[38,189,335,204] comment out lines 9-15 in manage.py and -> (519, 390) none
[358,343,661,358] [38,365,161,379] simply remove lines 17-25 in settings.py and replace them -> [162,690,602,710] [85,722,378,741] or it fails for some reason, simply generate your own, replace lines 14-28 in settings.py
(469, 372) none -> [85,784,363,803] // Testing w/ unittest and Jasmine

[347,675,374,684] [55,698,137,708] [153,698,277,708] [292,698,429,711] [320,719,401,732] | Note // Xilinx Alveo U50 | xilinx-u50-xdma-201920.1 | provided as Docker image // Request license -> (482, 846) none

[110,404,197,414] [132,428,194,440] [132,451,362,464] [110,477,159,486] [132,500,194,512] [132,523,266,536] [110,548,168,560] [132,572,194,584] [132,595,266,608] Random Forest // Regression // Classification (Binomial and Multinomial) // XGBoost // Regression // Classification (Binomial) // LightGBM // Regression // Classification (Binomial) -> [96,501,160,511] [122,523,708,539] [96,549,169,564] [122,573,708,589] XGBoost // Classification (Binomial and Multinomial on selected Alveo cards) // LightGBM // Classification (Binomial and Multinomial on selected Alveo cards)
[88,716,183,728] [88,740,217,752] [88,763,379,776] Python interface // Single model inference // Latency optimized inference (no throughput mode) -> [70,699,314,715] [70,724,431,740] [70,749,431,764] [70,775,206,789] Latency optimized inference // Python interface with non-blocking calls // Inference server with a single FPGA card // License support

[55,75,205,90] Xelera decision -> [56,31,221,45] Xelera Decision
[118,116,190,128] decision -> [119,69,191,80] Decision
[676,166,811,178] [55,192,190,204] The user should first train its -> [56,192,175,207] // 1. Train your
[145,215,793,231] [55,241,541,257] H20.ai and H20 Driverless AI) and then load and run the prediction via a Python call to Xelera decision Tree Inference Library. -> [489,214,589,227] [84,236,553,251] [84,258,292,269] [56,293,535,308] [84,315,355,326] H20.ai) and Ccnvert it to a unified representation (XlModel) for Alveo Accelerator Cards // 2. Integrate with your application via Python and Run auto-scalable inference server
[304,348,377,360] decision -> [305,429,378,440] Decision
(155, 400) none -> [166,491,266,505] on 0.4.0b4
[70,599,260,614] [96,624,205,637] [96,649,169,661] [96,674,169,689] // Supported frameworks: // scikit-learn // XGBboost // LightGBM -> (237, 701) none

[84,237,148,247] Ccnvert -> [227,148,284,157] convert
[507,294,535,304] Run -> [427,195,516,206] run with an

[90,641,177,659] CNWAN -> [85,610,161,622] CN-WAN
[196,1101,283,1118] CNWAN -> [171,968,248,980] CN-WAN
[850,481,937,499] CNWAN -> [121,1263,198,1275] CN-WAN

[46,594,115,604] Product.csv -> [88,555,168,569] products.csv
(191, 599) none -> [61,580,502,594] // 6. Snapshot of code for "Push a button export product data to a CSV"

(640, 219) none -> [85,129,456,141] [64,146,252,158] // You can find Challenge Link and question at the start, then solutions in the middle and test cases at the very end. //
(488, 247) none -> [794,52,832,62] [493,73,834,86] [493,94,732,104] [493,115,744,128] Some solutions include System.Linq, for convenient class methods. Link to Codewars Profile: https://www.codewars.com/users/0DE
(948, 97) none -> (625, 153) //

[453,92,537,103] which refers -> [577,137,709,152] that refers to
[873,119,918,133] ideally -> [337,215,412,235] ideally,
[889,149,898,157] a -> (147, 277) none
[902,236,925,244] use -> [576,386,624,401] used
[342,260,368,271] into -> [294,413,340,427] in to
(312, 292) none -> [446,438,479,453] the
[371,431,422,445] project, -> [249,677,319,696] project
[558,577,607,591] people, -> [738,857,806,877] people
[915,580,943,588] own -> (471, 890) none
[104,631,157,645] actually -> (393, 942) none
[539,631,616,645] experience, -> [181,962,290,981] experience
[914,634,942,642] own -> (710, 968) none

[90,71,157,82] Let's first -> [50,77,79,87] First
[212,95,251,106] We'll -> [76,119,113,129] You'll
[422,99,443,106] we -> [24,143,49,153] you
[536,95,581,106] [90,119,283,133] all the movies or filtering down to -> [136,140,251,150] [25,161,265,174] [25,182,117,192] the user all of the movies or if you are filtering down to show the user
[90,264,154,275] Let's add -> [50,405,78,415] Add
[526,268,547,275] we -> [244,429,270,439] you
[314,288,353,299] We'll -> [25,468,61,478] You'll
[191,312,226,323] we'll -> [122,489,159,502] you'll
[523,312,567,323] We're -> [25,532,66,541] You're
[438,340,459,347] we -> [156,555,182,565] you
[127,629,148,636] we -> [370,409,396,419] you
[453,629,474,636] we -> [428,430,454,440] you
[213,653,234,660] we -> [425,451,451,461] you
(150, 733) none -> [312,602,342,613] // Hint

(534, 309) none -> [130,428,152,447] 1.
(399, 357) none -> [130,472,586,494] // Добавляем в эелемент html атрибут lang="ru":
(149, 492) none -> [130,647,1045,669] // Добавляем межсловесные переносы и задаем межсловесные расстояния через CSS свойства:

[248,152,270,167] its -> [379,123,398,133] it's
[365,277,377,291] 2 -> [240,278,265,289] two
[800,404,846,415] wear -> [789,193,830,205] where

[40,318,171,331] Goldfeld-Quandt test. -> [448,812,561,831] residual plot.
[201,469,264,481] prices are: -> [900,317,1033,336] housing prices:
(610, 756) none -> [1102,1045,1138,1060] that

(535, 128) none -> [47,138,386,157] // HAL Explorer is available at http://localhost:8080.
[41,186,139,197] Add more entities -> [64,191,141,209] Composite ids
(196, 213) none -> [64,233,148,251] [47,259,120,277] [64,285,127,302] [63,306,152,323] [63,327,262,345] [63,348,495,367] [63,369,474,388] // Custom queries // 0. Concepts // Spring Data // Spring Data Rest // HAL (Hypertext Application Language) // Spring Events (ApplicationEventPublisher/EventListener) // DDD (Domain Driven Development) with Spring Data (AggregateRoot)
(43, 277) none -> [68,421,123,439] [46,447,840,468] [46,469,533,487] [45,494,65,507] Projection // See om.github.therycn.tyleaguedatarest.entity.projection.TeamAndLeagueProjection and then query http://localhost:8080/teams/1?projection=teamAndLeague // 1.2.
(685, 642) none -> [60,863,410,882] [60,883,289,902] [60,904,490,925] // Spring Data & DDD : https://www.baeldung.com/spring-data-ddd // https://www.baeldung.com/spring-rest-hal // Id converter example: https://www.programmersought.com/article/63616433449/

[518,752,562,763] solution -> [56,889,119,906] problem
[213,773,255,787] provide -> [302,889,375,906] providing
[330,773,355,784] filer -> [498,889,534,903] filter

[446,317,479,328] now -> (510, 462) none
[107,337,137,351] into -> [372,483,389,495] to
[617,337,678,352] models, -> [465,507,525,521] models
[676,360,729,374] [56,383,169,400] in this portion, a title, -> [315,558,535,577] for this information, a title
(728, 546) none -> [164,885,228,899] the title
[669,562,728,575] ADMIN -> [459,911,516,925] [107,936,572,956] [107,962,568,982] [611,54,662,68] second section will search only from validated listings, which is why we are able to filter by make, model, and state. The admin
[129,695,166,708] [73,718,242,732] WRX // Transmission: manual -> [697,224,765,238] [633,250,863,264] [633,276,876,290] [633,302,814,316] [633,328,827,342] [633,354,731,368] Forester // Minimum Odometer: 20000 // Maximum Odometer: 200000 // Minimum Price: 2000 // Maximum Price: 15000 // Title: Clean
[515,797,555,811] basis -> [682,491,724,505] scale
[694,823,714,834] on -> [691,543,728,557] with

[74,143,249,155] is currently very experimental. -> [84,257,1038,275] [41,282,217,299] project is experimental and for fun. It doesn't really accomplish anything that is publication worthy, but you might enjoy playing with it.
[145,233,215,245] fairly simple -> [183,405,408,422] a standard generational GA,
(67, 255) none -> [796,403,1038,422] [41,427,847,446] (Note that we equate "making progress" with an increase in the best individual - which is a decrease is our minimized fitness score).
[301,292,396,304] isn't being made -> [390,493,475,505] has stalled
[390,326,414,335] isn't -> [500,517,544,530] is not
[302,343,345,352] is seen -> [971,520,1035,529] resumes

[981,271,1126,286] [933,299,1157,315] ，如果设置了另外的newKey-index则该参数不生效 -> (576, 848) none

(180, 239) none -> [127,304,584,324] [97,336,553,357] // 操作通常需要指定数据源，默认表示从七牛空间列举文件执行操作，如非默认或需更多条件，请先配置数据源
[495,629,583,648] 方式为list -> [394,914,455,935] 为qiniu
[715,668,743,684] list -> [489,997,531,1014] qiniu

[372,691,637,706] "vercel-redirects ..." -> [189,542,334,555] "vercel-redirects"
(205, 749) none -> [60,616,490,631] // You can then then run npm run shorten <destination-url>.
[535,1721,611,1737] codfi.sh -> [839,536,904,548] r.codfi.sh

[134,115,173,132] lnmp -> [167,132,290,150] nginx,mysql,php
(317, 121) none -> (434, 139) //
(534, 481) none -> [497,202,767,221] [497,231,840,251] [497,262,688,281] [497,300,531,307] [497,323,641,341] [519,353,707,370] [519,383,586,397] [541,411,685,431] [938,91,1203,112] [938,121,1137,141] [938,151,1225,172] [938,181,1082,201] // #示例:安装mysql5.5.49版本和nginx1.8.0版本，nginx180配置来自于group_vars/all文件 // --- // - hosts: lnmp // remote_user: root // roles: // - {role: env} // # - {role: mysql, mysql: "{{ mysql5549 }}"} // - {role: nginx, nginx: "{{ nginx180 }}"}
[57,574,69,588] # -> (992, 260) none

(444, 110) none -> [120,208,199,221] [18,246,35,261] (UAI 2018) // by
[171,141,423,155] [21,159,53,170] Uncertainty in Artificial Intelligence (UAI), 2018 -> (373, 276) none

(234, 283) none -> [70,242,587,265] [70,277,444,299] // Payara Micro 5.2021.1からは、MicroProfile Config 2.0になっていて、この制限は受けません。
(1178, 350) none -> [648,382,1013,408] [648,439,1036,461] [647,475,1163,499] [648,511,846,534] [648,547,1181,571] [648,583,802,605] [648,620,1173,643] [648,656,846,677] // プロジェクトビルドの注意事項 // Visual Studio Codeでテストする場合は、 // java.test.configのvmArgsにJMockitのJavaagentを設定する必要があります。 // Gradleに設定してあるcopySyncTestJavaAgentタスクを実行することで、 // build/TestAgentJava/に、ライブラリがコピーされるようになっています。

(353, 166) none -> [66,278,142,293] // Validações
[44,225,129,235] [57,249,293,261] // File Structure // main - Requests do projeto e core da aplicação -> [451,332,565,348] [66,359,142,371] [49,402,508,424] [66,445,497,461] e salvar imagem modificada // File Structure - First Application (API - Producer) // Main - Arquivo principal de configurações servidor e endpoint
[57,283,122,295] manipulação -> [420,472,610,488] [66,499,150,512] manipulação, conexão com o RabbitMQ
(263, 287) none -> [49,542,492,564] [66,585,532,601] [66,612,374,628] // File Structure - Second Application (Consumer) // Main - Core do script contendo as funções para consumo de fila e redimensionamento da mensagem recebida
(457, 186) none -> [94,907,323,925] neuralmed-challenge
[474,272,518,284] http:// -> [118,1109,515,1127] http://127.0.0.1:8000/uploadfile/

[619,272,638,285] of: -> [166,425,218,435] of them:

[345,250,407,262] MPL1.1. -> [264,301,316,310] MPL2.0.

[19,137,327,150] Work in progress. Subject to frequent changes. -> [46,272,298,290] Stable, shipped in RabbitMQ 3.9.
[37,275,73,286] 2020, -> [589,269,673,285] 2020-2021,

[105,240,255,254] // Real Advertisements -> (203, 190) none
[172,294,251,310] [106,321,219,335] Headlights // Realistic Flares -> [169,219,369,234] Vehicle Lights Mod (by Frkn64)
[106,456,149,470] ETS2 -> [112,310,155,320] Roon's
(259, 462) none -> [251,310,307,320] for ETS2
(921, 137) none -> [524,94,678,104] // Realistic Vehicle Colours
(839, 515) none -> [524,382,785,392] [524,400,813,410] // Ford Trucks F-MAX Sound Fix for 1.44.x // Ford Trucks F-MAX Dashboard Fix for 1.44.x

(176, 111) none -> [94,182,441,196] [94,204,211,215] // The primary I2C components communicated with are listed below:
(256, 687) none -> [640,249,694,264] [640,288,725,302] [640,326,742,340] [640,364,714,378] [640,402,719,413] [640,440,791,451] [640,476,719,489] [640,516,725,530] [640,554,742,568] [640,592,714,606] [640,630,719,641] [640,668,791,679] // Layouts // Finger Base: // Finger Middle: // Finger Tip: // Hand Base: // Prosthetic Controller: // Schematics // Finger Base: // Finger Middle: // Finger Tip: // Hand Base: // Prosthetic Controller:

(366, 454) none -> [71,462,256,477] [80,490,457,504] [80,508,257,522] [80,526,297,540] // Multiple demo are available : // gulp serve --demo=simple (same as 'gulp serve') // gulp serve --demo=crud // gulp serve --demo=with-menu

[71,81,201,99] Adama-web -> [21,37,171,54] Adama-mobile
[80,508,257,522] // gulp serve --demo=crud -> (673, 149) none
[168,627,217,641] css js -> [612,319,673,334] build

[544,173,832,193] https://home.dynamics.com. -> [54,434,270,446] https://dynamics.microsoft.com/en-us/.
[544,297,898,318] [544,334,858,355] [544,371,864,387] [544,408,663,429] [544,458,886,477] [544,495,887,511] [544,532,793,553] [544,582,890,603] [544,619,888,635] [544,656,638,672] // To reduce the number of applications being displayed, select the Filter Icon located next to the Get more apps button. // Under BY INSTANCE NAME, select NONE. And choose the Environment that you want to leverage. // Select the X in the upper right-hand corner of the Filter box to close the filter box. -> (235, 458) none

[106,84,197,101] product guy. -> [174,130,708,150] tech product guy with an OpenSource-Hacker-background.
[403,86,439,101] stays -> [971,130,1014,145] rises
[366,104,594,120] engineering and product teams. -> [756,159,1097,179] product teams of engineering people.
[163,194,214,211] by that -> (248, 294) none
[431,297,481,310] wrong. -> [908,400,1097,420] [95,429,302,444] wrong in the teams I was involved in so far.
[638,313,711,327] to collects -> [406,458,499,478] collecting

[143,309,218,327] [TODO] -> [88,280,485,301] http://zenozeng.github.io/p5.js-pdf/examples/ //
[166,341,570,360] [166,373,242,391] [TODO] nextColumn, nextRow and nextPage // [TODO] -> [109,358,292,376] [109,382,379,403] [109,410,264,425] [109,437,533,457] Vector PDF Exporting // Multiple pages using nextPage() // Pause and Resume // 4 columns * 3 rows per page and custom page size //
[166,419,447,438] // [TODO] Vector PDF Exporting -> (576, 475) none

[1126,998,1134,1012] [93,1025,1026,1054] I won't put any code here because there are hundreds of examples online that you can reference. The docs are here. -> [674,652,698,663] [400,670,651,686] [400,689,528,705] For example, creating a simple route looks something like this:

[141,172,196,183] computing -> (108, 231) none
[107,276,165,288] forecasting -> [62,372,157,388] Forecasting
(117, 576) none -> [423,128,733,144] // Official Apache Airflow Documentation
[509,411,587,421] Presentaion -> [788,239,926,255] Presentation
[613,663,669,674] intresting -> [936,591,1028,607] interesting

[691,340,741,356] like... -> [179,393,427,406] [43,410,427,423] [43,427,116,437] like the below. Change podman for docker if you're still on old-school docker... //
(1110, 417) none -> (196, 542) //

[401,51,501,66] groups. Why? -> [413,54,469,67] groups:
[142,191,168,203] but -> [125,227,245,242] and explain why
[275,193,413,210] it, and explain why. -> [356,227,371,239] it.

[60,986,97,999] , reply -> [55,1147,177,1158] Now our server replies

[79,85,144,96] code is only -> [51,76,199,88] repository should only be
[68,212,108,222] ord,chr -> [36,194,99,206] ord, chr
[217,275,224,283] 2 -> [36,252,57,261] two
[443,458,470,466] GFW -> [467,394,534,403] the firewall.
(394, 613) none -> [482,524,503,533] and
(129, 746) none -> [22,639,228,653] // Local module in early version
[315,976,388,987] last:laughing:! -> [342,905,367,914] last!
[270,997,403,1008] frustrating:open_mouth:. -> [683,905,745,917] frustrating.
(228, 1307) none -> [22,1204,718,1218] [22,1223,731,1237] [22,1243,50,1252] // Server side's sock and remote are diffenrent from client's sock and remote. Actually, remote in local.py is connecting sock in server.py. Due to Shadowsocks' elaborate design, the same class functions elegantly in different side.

WORK INSTRUCTIONS
The answer should be the exact lines running from the line containing "(129, 746) none" to the last line of the entries, with nothing else.

WRITTEN SOLUTION
(129, 746) none -> [22,639,228,653] // Local module in early version
[315,976,388,987] last:laughing:! -> [342,905,367,914] last!
[270,997,403,1008] frustrating:open_mouth:. -> [683,905,745,917] frustrating.
(228, 1307) none -> [22,1204,718,1218] [22,1223,731,1237] [22,1243,50,1252] // Server side's sock and remote are diffenrent from client's sock and remote. Actually, remote in local.py is connecting sock in server.py. Due to Shadowsocks' elaborate design, the same class functions elegantly in different side.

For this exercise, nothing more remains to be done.